Wednesday, August 15, 2012

That sword dangling over my head takes all the fun out of it


So Jesus said to Peter, “Put your sword into its sheath; shall I not drink the cup that the Father has given me?”  John 18:11

Besides the noticing that John left out part of the story, the part where, somehow the spirit was willing, but the flesh was weak, and he couldn’t stay awake to comfort his friend, he did detail Peter’s activities this evening.  

Besides that I mean.  At some point, I just have to set aside the me asking questioning wrestling grieving and step into the Plan.  

I guess this is something that God brings me back to time and time again.  Just today, as I was mulling over this verse in my back and forth in swimming, somebody said something snitty about the chlorine level, and the guy in the next line caught my eye and said, “Quitcherbellyachin’.”  

Brice was in a writing class with me.  Ten years ago.  He remembered something I wrote then, and sad, but true, things haven’t changed much.  Such is the nature of man.  God keeps whispering, “Trust Me.” 

Prompt: Bellyache
June 19, 2003

Backpacking up steep gravely switchbacks was kinda my dad’s idea of family togetherness and fun.  “Quitcher bellyachin’, it’s only another seven miles to the saddle.”

I know that we are in a tidal wave of self-expression, and getting in touch with our feelings and emoting, but the older and hmmmmmmm if not wiser, more free with my advise I am, I have settled into my British-stiff-upper-lip-
taking-jaunts-in-weather-suitable-for-mad-dogs-and-Englishmen motif.

In camp candlelight moments of clear contemplation, these are the lives we honor- not the bitchin’, whining, and fussy about being comfortable that so mark our talk shows and instant messaging.  Even these superficially trite melodies-to-write-by pay homage to sinking ships and packing out over the Alps.

This month as I tackle family oral traditions and try to wrestle them into words over and over again, I encounter the still peace and taut jaw of pushing through the crashing hurricanes, torrential floods, bug-swarmed nights and even the most heart -wringing calamity of all- helplessly crouching by a child whose life is seeping away like a low tide.

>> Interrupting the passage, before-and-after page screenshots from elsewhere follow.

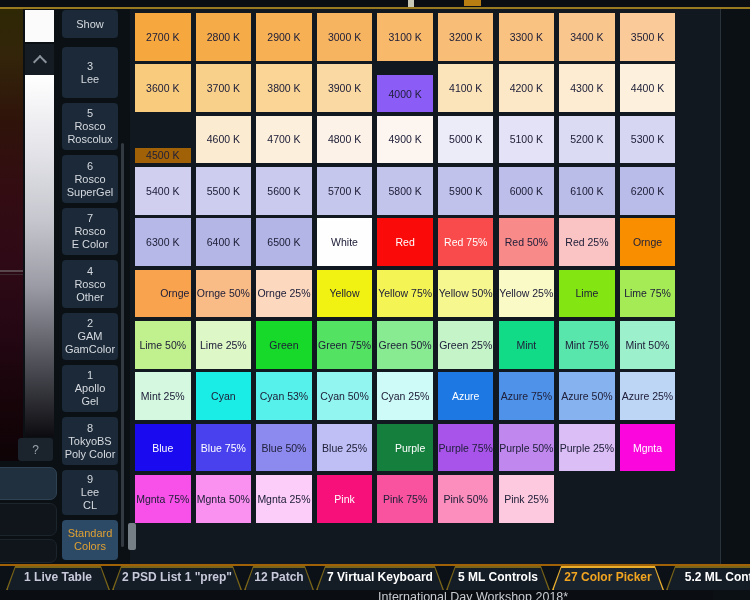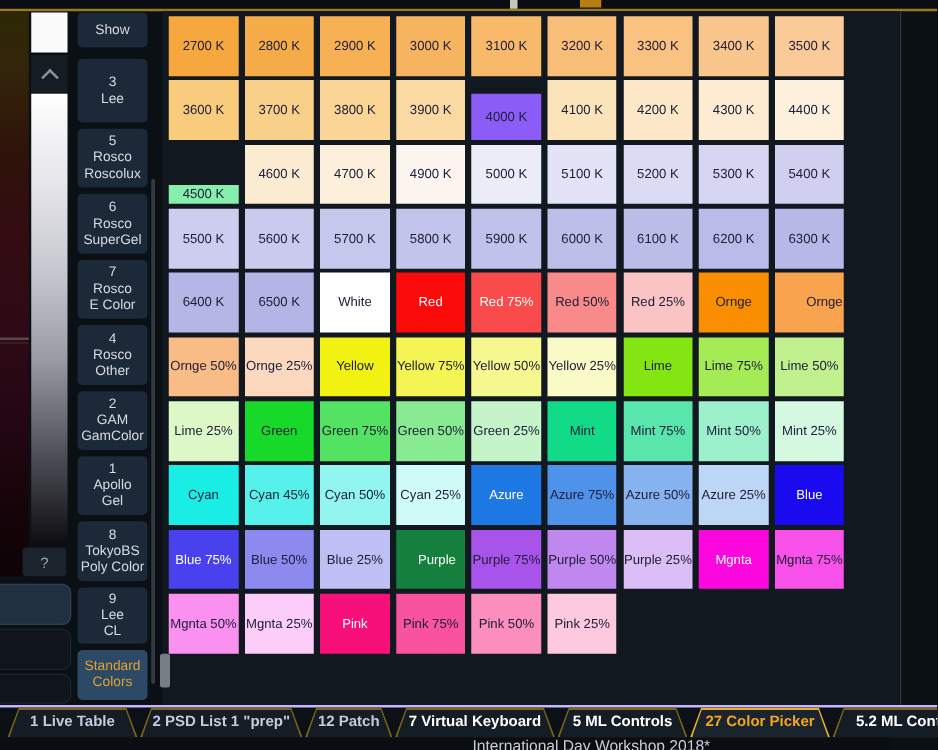"4800 K" div.swatch { html: none -> <div>4800 K</div> }
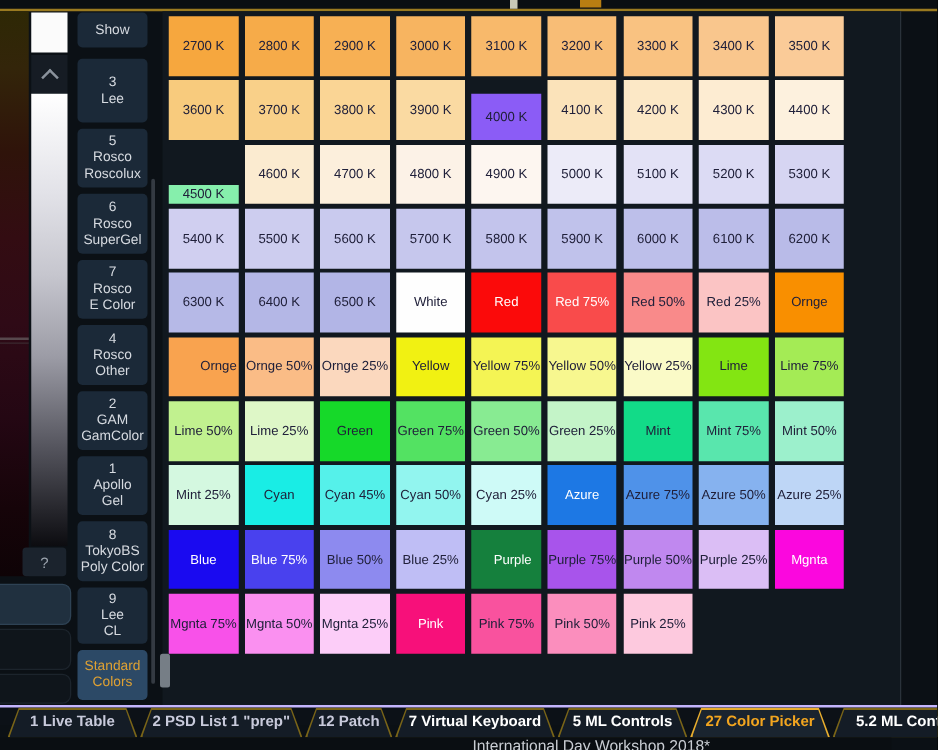"4500 K" div.swatch { background: #86efac -> #a16207 }
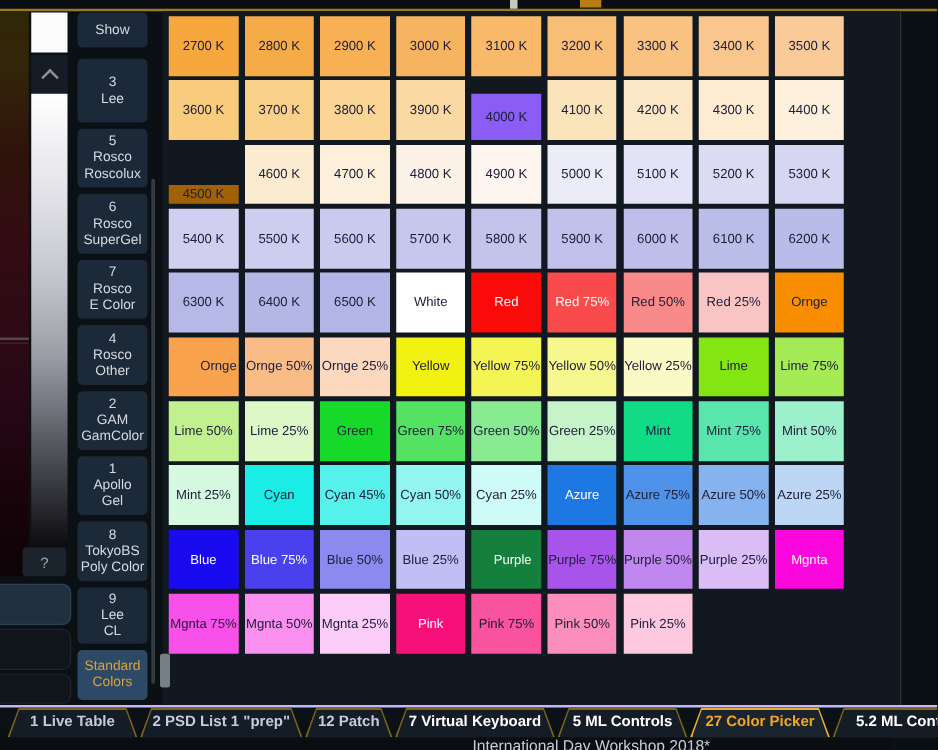"Cyan 45%" div.swatch { text: 45% -> 53% }
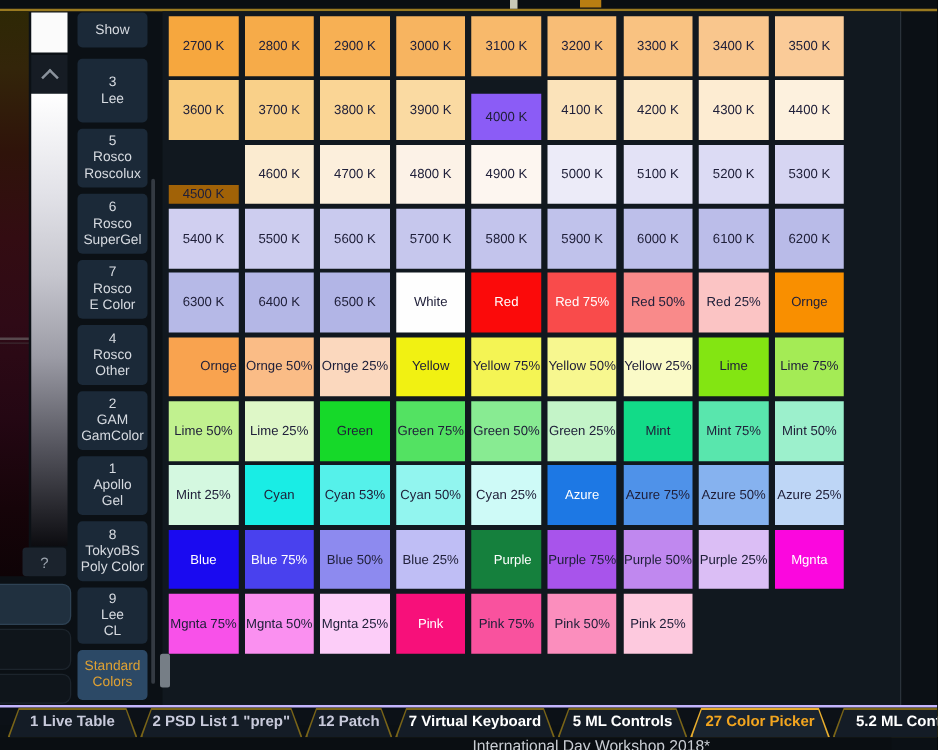"1 Live Table" .tabbar { border-top: 2px solid #c4b5fd -> 2px solid #a16207 }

I am not some sheltered ninny- I have lived those moments common to man: long-term debilitating and bone-crushingly painful illnesses, losing my home to a rifle-wielding friend, starting completely over again ten years ago with a suitcase of clothes and a few boxes of books and once crumpling by a mattress on the floor, bathing my three-year-old daughter gripped by a malaria fever that carried her into frantic, delusional tremors.  Kneeling, cradling this fiery body I stepped into the eye of the storm where grace reigns.  

It is not fatalism because fatalism is hopeless and dark and incapacitating.  When the world spins crazily out of control is when we can come face to face with our Creator.  Even now, the Aspen Fire rages less than half a mile from my mountain home of twenty years- if the wind shifts this afternoon, it will be the first to go.

Lean into the pain; welcome each wrenching spasm of childbirth because a soul is being born.  Pour out mercy with the same measure with which we hope to be met.  Rage only destroys our own personal forest, leaving charred stump scars while the perpetuator walks away scot-free.

Attitude is everything.  It's not foolish Pollyanna wishfulness that looks for the silver-lining- it a realism that understands the rhythm of death and renewal.  Unless a seed falls into the ground and dies it does not produce fruit.  Flex your knees as we take the turn.

We live in a world of shriveled, tasteless produce (an exception of course being Brice’s watermelon) nurtured only from air-conditioned tractors with surround-sound stereos.  The community stories we now share are gleaming Matrix tales- crafted far away from reality as stale formulas designed to foist sleek cars and low-slung jeans on a docile public viewing audience.

“Quitcher bellyachin’; it’s only seven more miles to the saddle.”  And if we stop our self-absorbed sniveling about a growing blister and lift our eyes up to the granite cliffs rising up from the eons, the perspective will make us gasp with wonder.